The Baltic Exchange's main sea freight index, which tracks rates for ships carrying dry commodities, dipped on Thursday, primarily due to falling activity in the capesize segment.
The main index, which factors in the average daily earnings of capesize, panamax, supramax and handysize dry bulk transport vessels, fell 25 points or 2.18 percent to 1,121 points.
The Baltic's capesize index slipped 76 points, or 5.32 percent, to 1,352 points.
Earnings for capesizes, which typically transport 150,000 tonne cargoes such as iron ore and coal, have fallen about 77 percent so far this year.
Bids for spot iron ore cargoes were scarce on Thursday, reflecting limited appetite from steel producers in top consumer China, some of whom continued to cut prices amid weak demand.

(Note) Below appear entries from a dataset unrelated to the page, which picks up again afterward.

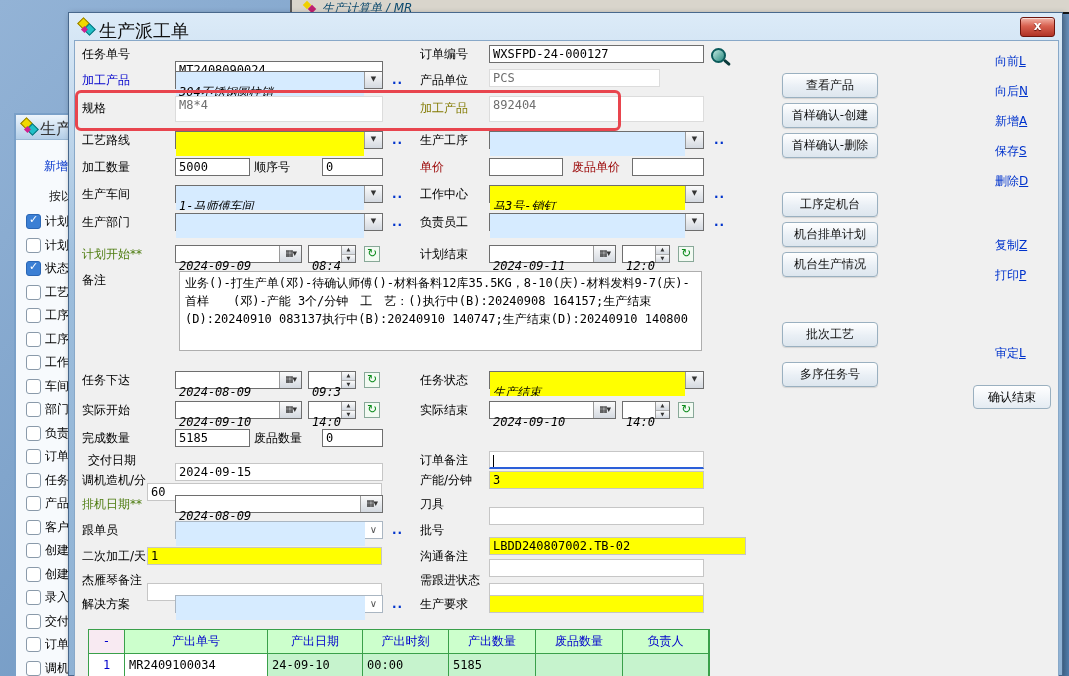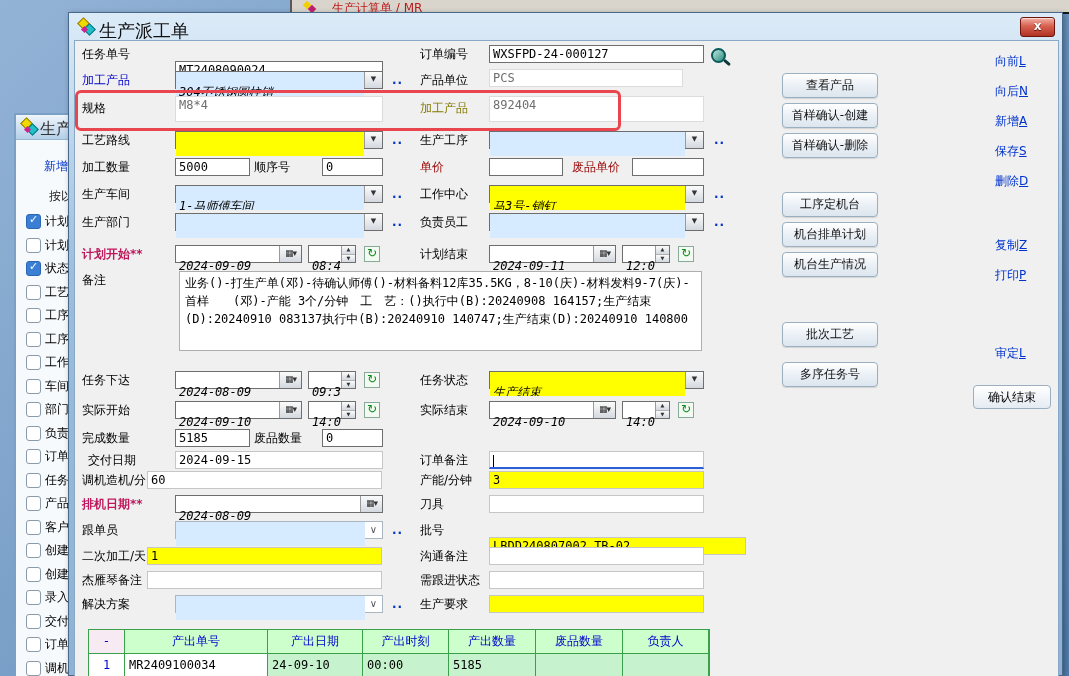"生产计算单 / MR" .top-strip .ttxt { color: #b91c1c -> #0c4a6e; font-style: none -> italic; left: 40px -> 30px }
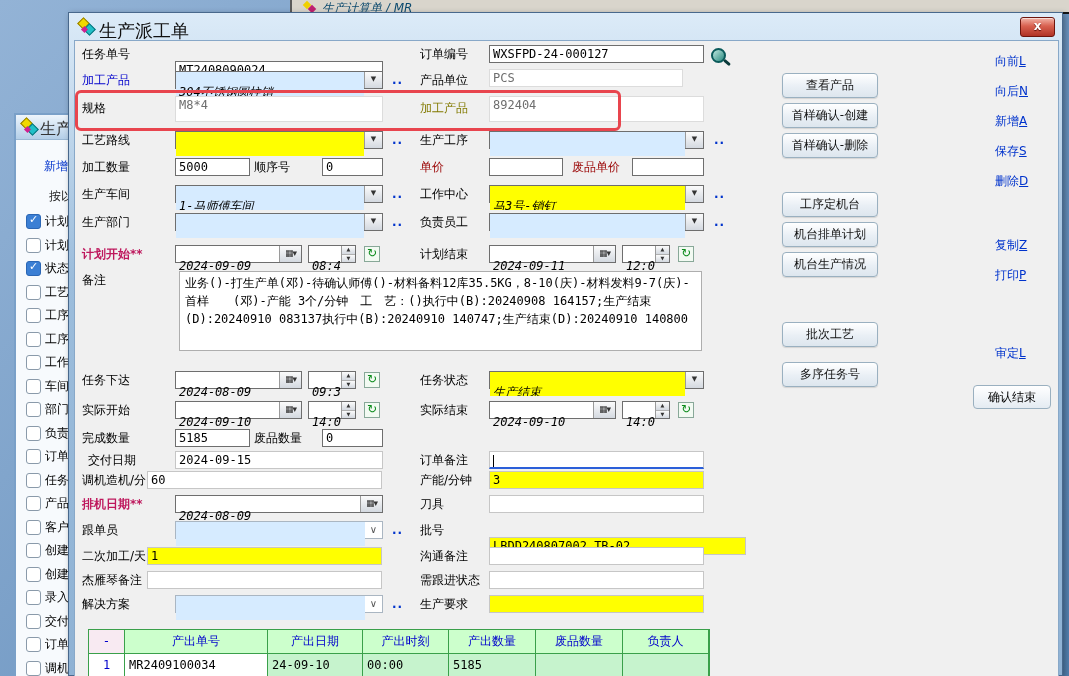"PCS" div.inp { width: 194px -> 171px }
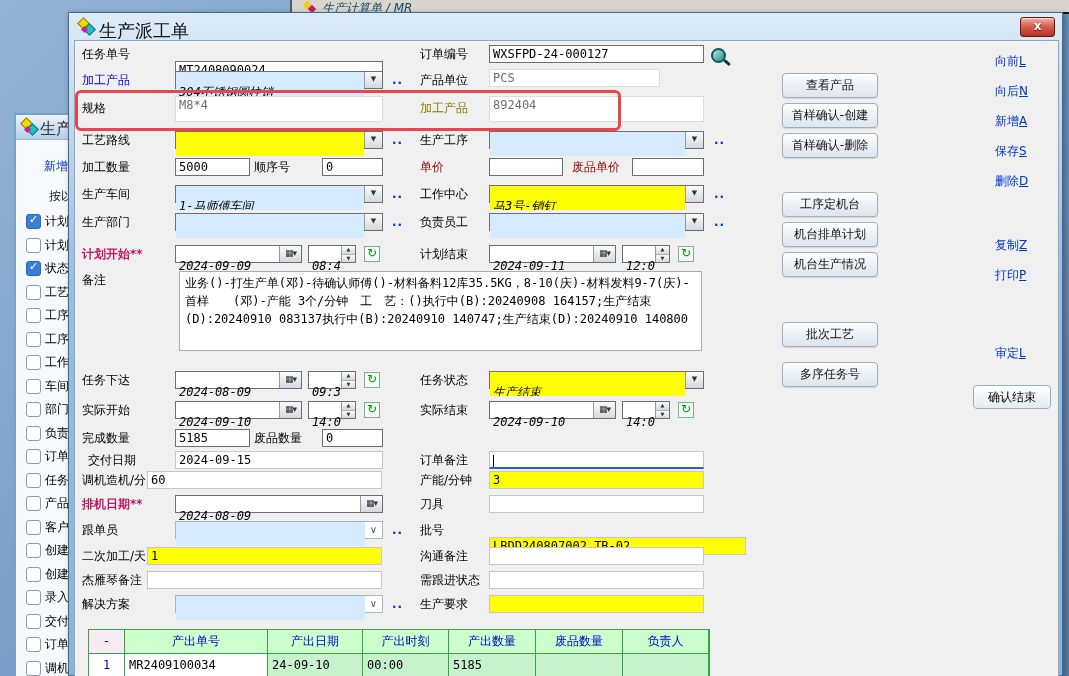"计划开始**" .lbl.magenta { color: #be185d -> #4d7c0f; font-weight: bold -> none }
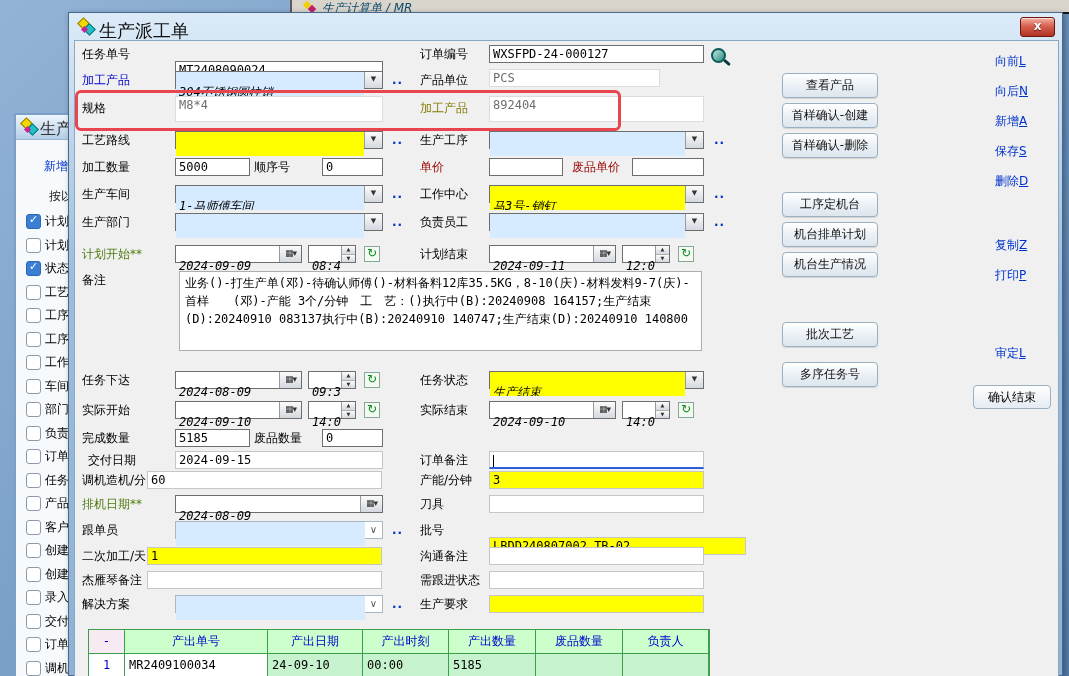"2024-09-15" .inp.flat { margin-top: none -> 12px }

Iron ore shipments account for around a third of seaborne volumes on the larger capesizes, and brokers said price developments remained a key factor for dry freight.
The Baltic's panamax index gained 12 points or 1.02 percent to 1,187 points on Thursday. Panamaxes usually transport 60,000 to 70,000 tonne cargoes of coal or grains.
Average daily earnings for handysize ships were down $66 to $10,066, while, those for supramax ships were down $55 to $13,527.
Growing ship supply has been outpacing commodity demand for quite sometime now and is widely expected to cap dry bulk freight rate gains in the coming months.
The overall index, which gauges the cost of shipping commodities such as iron ore, cement, grain, coal and fertiliser has fallen about 36 percent this year.